Jay has been a musician and songwriter for a number of years, garnering some substantial successes, but in 2015, he also joined Chris Carraba's Dashboard Confessional as their lead guitarist at Chris's invitation, and recorded their latest album with them, as well as planning to take part in their 20th anniversary tour this year. 

Jay has been working on his new album for quite a while now, and designed it to move forward from his very open discussion of getting sober and dealing with mental health issues in his first solo album, Everything's Different, Nothing's Changed (2014). In The Dark Side of Happiness, Jay takes on the bigger challenges of learning to face yourself every day, and maybe even learning to love yourself somehow. In his new single "Half-Life", we hear about that struggle with internal forces that can keep you in a middle ground where it takes courage to find real happiness.

Armon Jay joins us here on PULSE! to debut his single and talk about The Dark Side of Happiness. 

Hannah Means-Shannon: Congratulations on managing to meticulously craft and put out a new album despite everything else going on in the world. When did you put the final touches on the album?

Armon Jay: It’s kind of a weird journey. I finished the album in December of 2018, actually. I didn’t do it during the pandemic, but I decided to release it during one. I started touring with Dashboard in 2015. I was already on my second solo record. Chris actually lives like two miles from me, which has always been bizarre. A mutual friend let me know he was looking for a guitar player. Long story short, I joined Dashboard and have been touring with them since 2015, so I had to adjust schedule-wise regarding solo stuff. The first couple of years, we did a record with Dashboard.

HMS: Oh, yes, you were on that studio album.

AJ: Yes, that took some time, but when that finally slowed down in 2018, I decided that I needed to do the solo album. In 2019, I wanted to release it as soon as possible, but I wanted to explore every option about building a team for release, and that leads me to now. 2020, the beginning of this year, was Dashboard’s 20th anniversary, so I decided to wait until after that 2020 tour to release my record. But I finished this album, I spent 14 hours a day on it, I did it at my house. I ended up getting it mastered by the same guy who mastered my last two albums, in Los Angeles, and I was able to be there when he was mastering it. Then there was a year of building on things and deciding what the best route to go for release. It’s all good.

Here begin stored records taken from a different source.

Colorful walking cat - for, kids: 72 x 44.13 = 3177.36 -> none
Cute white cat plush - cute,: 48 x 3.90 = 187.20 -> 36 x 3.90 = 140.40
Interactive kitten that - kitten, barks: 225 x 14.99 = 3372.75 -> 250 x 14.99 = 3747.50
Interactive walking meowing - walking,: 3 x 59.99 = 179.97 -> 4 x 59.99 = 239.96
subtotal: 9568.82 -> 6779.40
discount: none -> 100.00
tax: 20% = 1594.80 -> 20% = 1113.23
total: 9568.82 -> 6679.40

HMS: That all makes perfect sense, because you have two work identities. There’s your solo work, and your involvement with Dashboard, because you don’t just tour with them, you are their actual guitarist. Your story is very interesting because it’s the reverse of what most people do. A lot of people are members of bands and eventually put out a solo album, once they have the time to do so. But you were an established solo artist with some great work first, but are now also band member as this other fulfilling part of your life. That’s going to take some time and some doing.

AJ: I appreciate that. Chris, first of all, is an amazing dude and one of my best friends, but he’s also a prolific songwriter. When Chris approached me, it was in an understanding way, since he’s an artist as well. He was a fan of my music, and he’s always been insanely supportive of my solo career, which has been really cool. That’s helped elevate my solo career, too, so kudos to Chris.

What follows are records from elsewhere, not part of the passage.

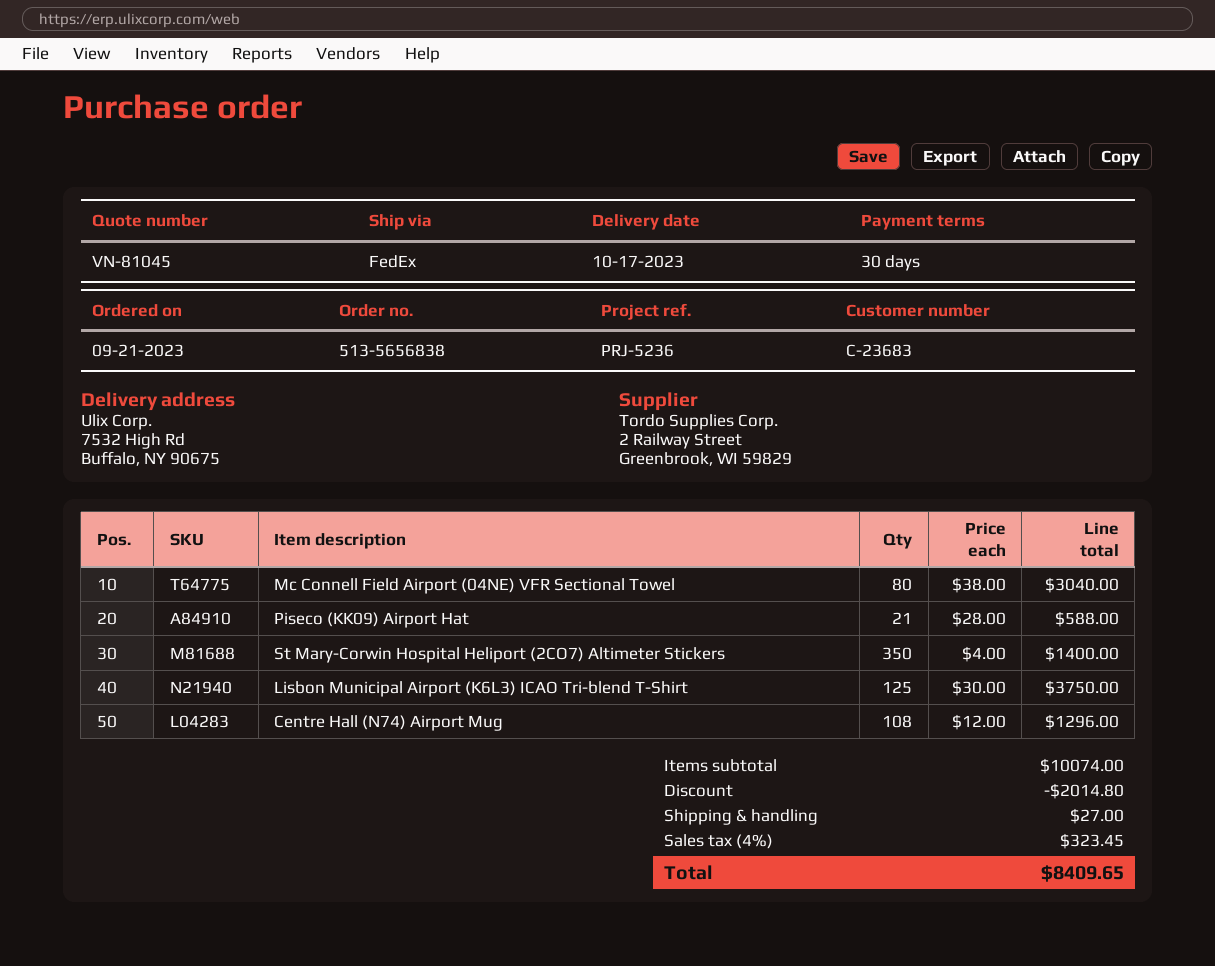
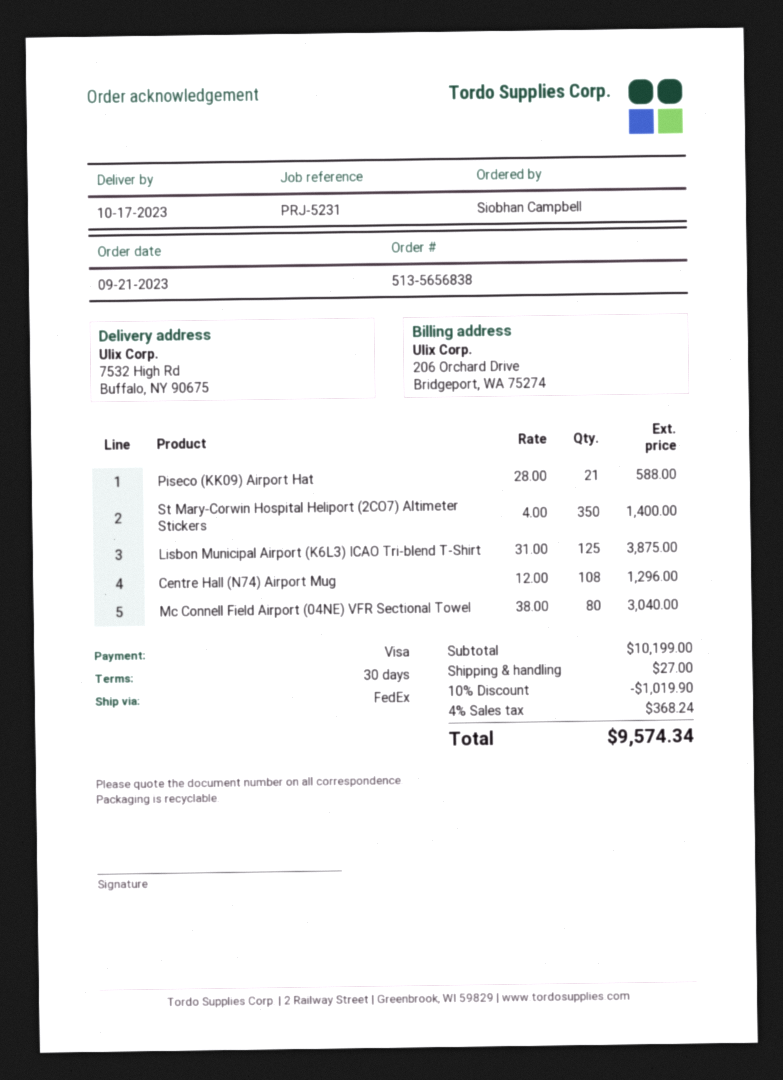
reference: PRJ-5236 -> PRJ-5231
Lisbon Municipal Airport (K6L3) ICAO Tri-blend T-Shirt: 125 x 30.00 = 3750.00 -> 125 x 31.00 = 3875.00
subtotal: 10074.00 -> 10199.00
discount: 2014.80 -> 1019.90
tax: 4% = 323.45 -> 4% = 368.24
total: 8409.65 -> 9574.34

HMS: That’s wonderful when you have people in your life who make such a difference. Everyone needs people in their life like that, or else where would we be? I mean, you can try doing it without them, but it’s not much fun.

AJ: Totally! That’s the truth. It’s definitely not as fun.

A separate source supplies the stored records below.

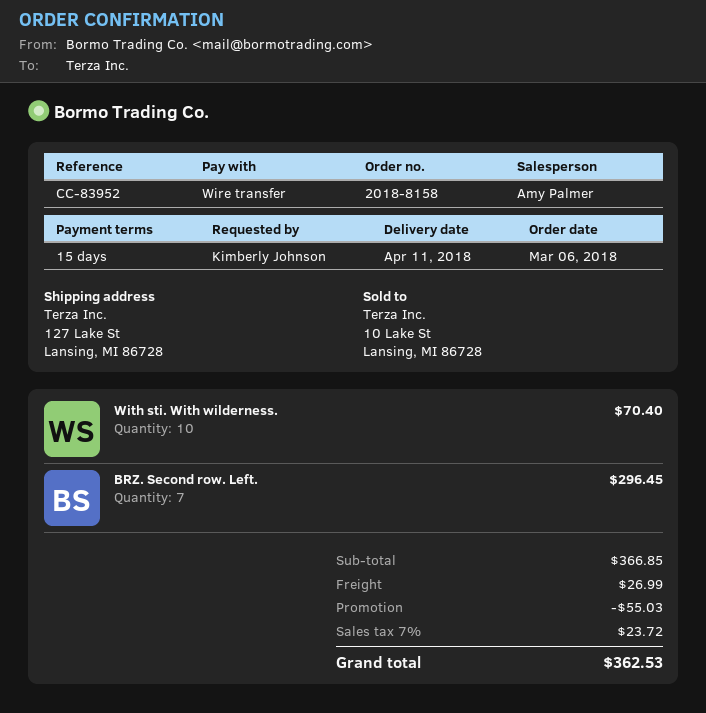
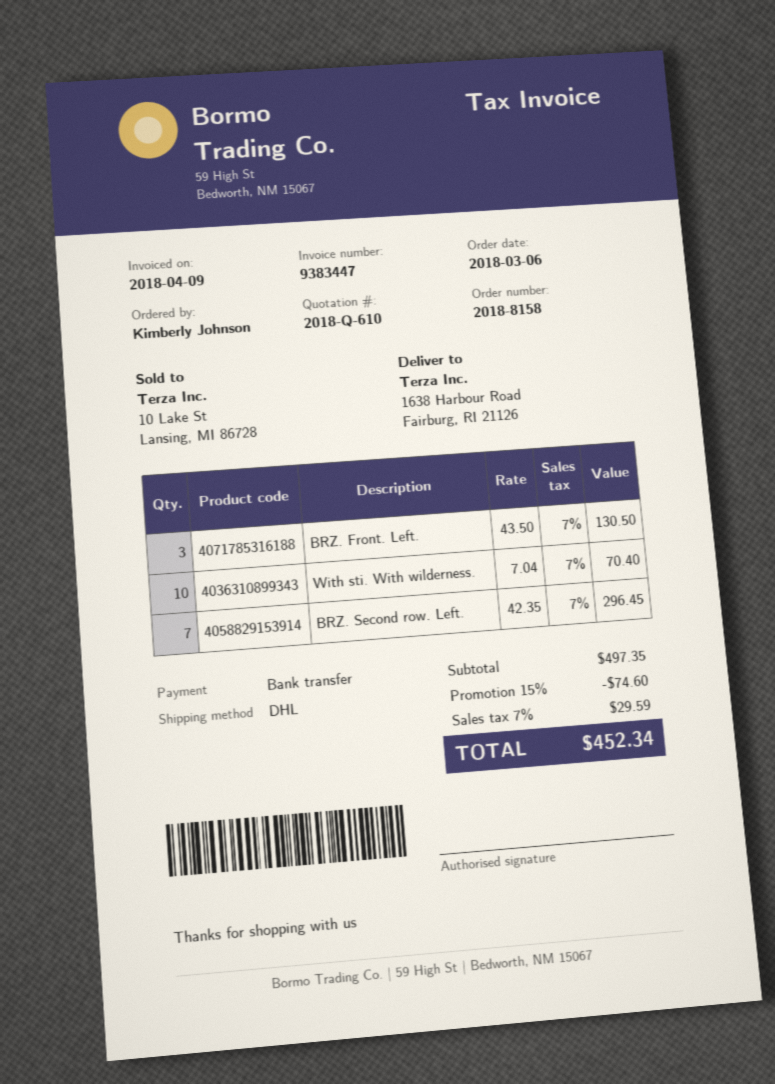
ship to: 127 Lake St, Lansing, MI 86728 -> 1638 Harbour Road, Fairburg, RI 21126
BRZ. Front. Left.: none -> 3 for 130.50
subtotal: 366.85 -> 497.35
discount: 55.03 -> 74.60
shipping: 26.99 -> none
tax: 7% = 23.72 -> 7% = 29.59
total: 362.53 -> 452.34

HMS: That’s the other thing about working solo versus working with other musicians, especially for songwriters, it helps them get outside of their own heads to work with other people sometimes.

AJ: Absolutely. I’ve played in various bands over the years, and one thing I do like, though it’s a little selfish, is that when I do solo work, I don’t have to argue with anyone except myself.

HMS: Your lyrics are very personal, though there’s a lot of universal stuff in there. With The Dark Side of Happiness, the title is very surprising, since you don’t hear people say a phrase like that very much, if it all. You hear people say, “Look on the bright side.” Where’d you get the idea for the title?

AJ: I’ve had an interesting journey since 2013. I got sober, I got diagnosed with ADHD, and I talked about this a lot on my first record. It is connected deeply to my lyrics, including my struggles with depression and anxiety. If I’m going to be vulnerable lyrically, I have to be open about where the songs come from, because I hope that it sparks conversation. I am shining a light on the stigma of depression and things we don’t like to talk about. So the phrase, “the dark side of happiness” comes out of the middle ground that we can tend to live in that’s almost the worst form of depression.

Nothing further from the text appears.